All major client groups were net sellers, led by hedge funds, which posted “4th straight week of outflows, with rolling 4wk average outflows at record levels.”
Institutional clients were sellers for a third consecutive week, while private clients sold for the fifth time in seven weeks.
The bank noted that outflows were “chiefly in large caps after record large cap outflows the prior 2 weeks.” Clients also sold mid-caps but “bought small caps,” the only segment seeing inflows since Jackson Hole.
Sector trends were mixed, with BofA highlighting “continued Financials outflows” as clients sold stocks in five of 11 sectors, “led by Financials (7th week of outflows)” and Communication Services.
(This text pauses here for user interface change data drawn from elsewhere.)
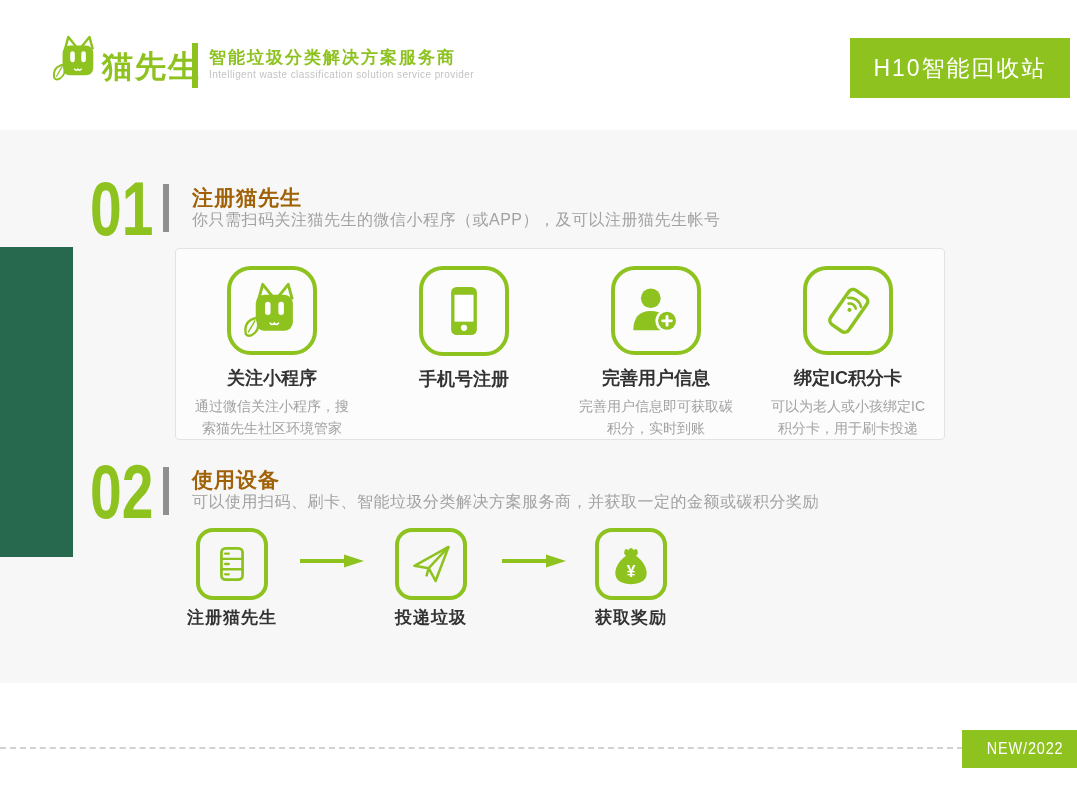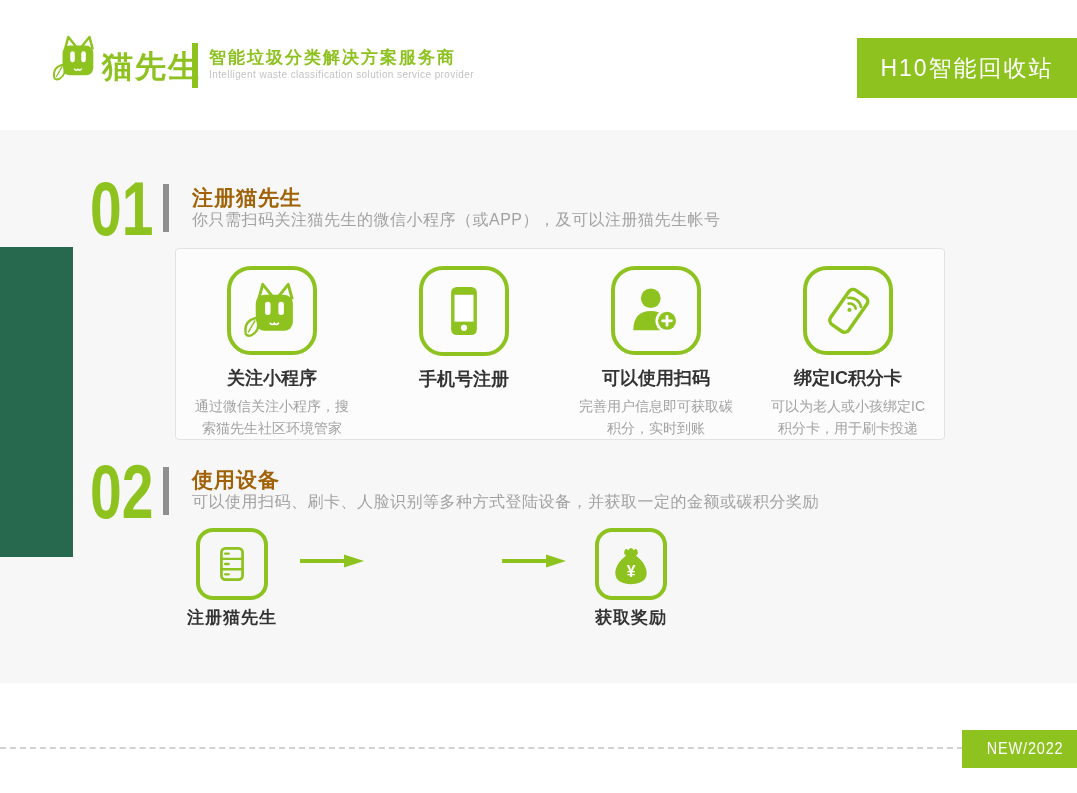--- a/index.html
+++ b/index.html
@@ -6,21 +6,21 @@
   body{background:#ffffff;font-family:"Liberation Sans","DejaVu Sans",sans-serif;}
   .page{position:relative;width:1077px;height:793px;background:#ffffff;overflow:hidden;}
 
   
   .cat-logo{position:absolute;left:52px;top:34px;}
   .brand-name{position:absolute;left:102px;top:46px;font-size:31px;font-weight:900;color:#8dc21f;letter-spacing:2px;}
   .brand-divider{position:absolute;left:192px;top:43px;width:6px;height:45px;background:#8dc21f;}
   .tagline{position:absolute;left:209px;top:46px;font-size:17px;font-weight:bold;color:#8dc21f;letter-spacing:2px;}
   .tagline-en{position:absolute;left:209px;top:69px;font-size:10px;color:#c3c3c3;letter-spacing:0.4px;}
   .product-button{position:absolute;left:850px;top:38px;width:220px;height:60px;background:#8dc21f;color:#ffffff;
-    font-size:23px;letter-spacing:2px;display:flex;align-items:center;justify-content:center;margin-left:7px;}
+    font-size:23px;letter-spacing:2px;display:flex;align-items:center;justify-content:center;}
 
   
   .panel{position:absolute;left:0;top:130px;width:1077px;height:553px;background:#f7f7f7;}
   .side-block{position:absolute;left:0;top:247px;width:73px;height:310px;background:#27694f;}
 
   
   .sec-num{position:absolute;color:#8dc21f;font-weight:bold;font-size:76px;line-height:1;}
   .sec-num span{display:inline-block;transform:scaleX(0.75);transform-origin:left top;}
   .num-1{left:90px;top:171px;}
   .num-2{left:90px;top:454px;}
@@ -121,21 +121,21 @@
     <div class="card">
       <div class="icon-box">
         <svg width="58" height="58" viewBox="0 0 100 100">
           <circle cx="41" cy="28" r="17" fill="#8dc21f"></circle>
           <path d="M11,83 Q11,50 41,50 Q71,50 71,83 Z" fill="#8dc21f"></path>
           <circle cx="69" cy="67" r="20" fill="#fcfcfc"></circle>
           <circle cx="69" cy="67" r="15.5" fill="#8dc21f"></circle>
           <path d="M69,59.5 V74.5 M61.5,67 H76.5" stroke="#ffffff" stroke-width="5" stroke-linecap="round"></path>
         </svg>
       </div>
-      <div class="card-title">可以使用扫码</div>
+      <div class="card-title">完善用户信息</div>
       <div class="card-desc">完善用户信息即可获取碳积分，实时到账</div>
     </div>
 
     <div class="card">
       <div class="icon-box">
         <svg width="58" height="58" viewBox="0 0 100 100">
           <g transform="rotate(35 50 50)">
             <rect x="32" y="13" width="38" height="72" rx="9" fill="none" stroke="#8dc21f" stroke-width="6"></rect>
             <circle cx="51" cy="47" r="3.5" fill="#8dc21f"></circle>
             <path d="M43.5,39 a10.5,10.5 0 0 1 15,0" fill="none" stroke="#8dc21f" stroke-width="4.5" stroke-linecap="round"></path>
@@ -145,38 +145,47 @@
       </div>
       <div class="card-title">绑定IC积分卡</div>
       <div class="card-desc">可以为老人或小孩绑定IC积分卡，用于刷卡投递</div>
     </div>
 
   </div>
 
   <div class="sec-num num-2"><span>02</span></div>
   <div class="sec-bar bar-2"></div>
   <div class="sec-title title-2">使用设备</div>
-  <div class="sec-desc desc-2">可以使用扫码、刷卡、人脸识别等多种方式登陆设备，并获取一定的金额或碳积分奖励</div>
+  <div class="sec-desc desc-2">可以使用扫码、刷卡、智能垃圾分类解决方案服务商，并获取一定的金额或碳积分奖励</div>
 
   <div class="step step-1">
     <div class="step-box">
       <svg width="46" height="46" viewBox="0 0 100 100">
         <rect x="27" y="16" width="46" height="68" rx="9" fill="none" stroke="#8dc21f" stroke-width="6"></rect>
         <path d="M27,38.7 H73 M27,61.4 H73" stroke="#8dc21f" stroke-width="5"></path>
         <path d="M35,27.5 h8 M35,50 h8 M35,72.5 h8" stroke="#8dc21f" stroke-width="5" stroke-linecap="round"></path>
       </svg>
     </div>
     <div class="step-label">注册猫先生</div>
   </div>
 
   <svg class="arrow arrow-1" width="66" height="16" viewBox="0 0 66 16">
     <path d="M0,8 H48" stroke="#8dc21f" stroke-width="4"></path>
     <path d="M44,1.5 L64,8 L44,14.5 Z" fill="#8dc21f"></path>
   </svg>
 
+  <div class="step step-2">
+    <div class="step-box">
+      <svg width="46" height="46" viewBox="0 0 100 100">
+        <path d="M14,54 L88,13 L60,87 L45,59 Z" fill="none" stroke="#8dc21f" stroke-width="5.5" stroke-linejoin="round"></path>
+        <path d="M88,13 L45,59 L40,77" fill="none" stroke="#8dc21f" stroke-width="5.5" stroke-linejoin="round"></path>
+      </svg>
+    </div>
+    <div class="step-label">投递垃圾</div>
+  </div>
 
   <svg class="arrow arrow-2" width="66" height="16" viewBox="0 0 66 16">
     <path d="M0,8 H48" stroke="#8dc21f" stroke-width="4"></path>
     <path d="M44,1.5 L64,8 L44,14.5 Z" fill="#8dc21f"></path>
   </svg>
 
   <div class="step step-3">
     <div class="step-box">
       <svg width="46" height="46" viewBox="0 0 100 100">
         <path d="M35,27 Q36,12 44,20 Q50,10 56,20 Q64,12 65,27 L59,35 L41,35 Z" fill="#8dc21f"></path>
It added that “rolling 4-wk average Financials flows are the most negative since mid-November amid a weakening job market and investor concerns over credit.”
In contrast, “Tech saw the largest inflows, followed by Real Estate/Materials,” both of which have seen steady buying.
ETF flows also showed a shift in style preferences, as “clients bought Blend & Value ETFs vs. sold Growth ETFs for a 3rd week.”
BofA said its U.S. Strategy team recently “raised Health Care to overweight & lowered Utilities to underweight.”